Print, exactly and without pictures, the lines from the one where "- elevation_scaling |" appears down to the end of the entries.
Data to process below:
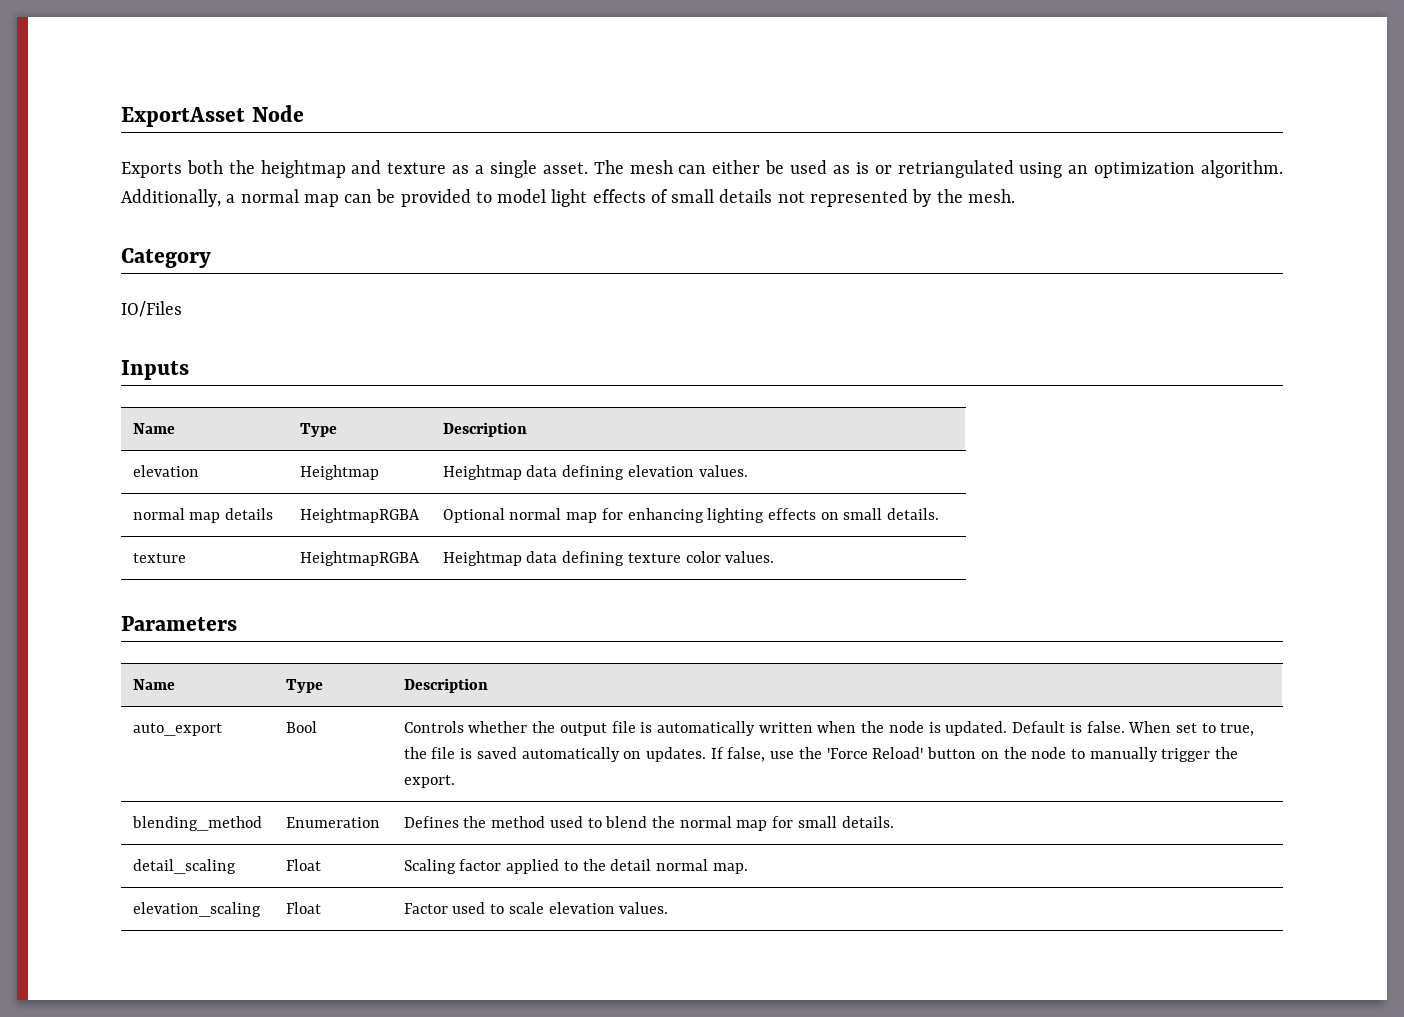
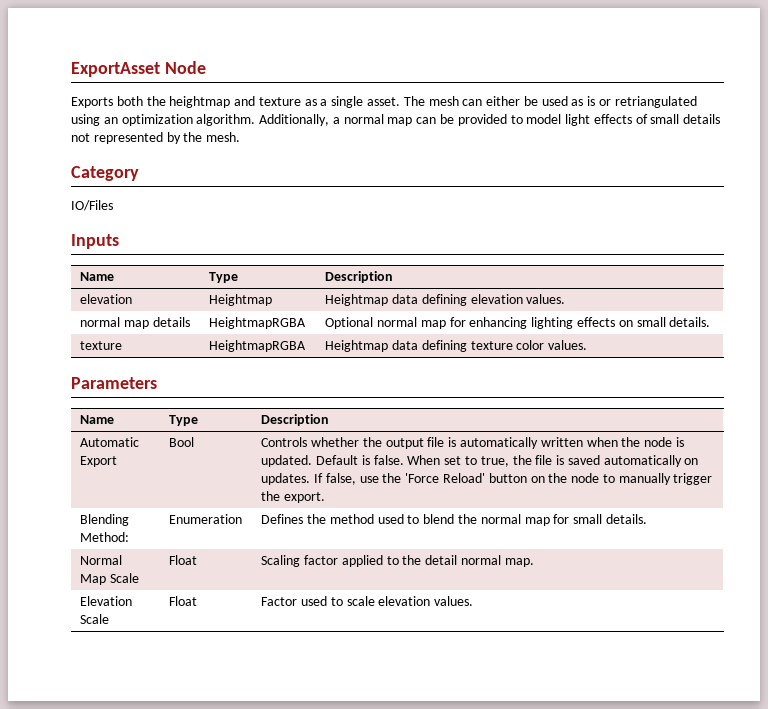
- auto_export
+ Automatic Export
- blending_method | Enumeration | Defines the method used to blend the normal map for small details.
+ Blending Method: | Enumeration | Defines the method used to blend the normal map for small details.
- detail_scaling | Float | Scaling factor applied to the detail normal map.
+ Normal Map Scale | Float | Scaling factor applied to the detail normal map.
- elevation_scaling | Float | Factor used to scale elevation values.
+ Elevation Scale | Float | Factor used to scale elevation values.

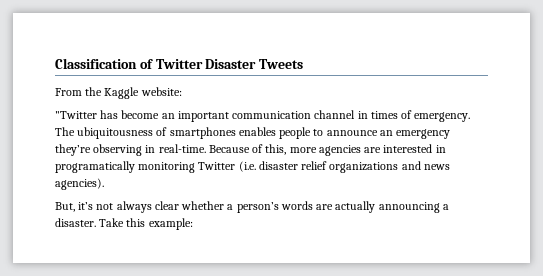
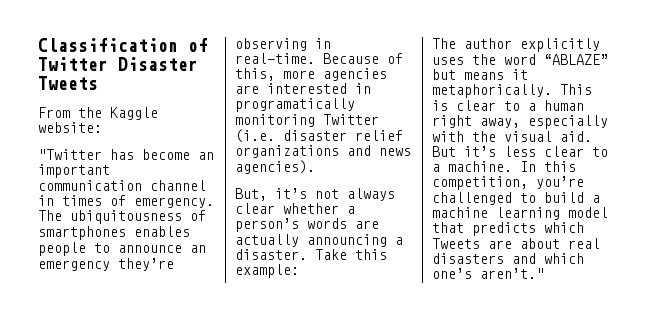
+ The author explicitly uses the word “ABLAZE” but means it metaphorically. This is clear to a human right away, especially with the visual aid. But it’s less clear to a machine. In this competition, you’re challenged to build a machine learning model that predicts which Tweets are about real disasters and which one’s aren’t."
End of Data to process.
| Expected answer |
- elevation_scaling | Float | Factor used to scale elevation values.
+ Elevation Scale | Float | Factor used to scale elevation values.

+ The author explicitly uses the word “ABLAZE” but means it metaphorically. This is clear to a human right away, especially with the visual aid. But it’s less clear to a machine. In this competition, you’re challenged to build a machine learning model that predicts which Tweets are about real disasters and which one’s aren’t."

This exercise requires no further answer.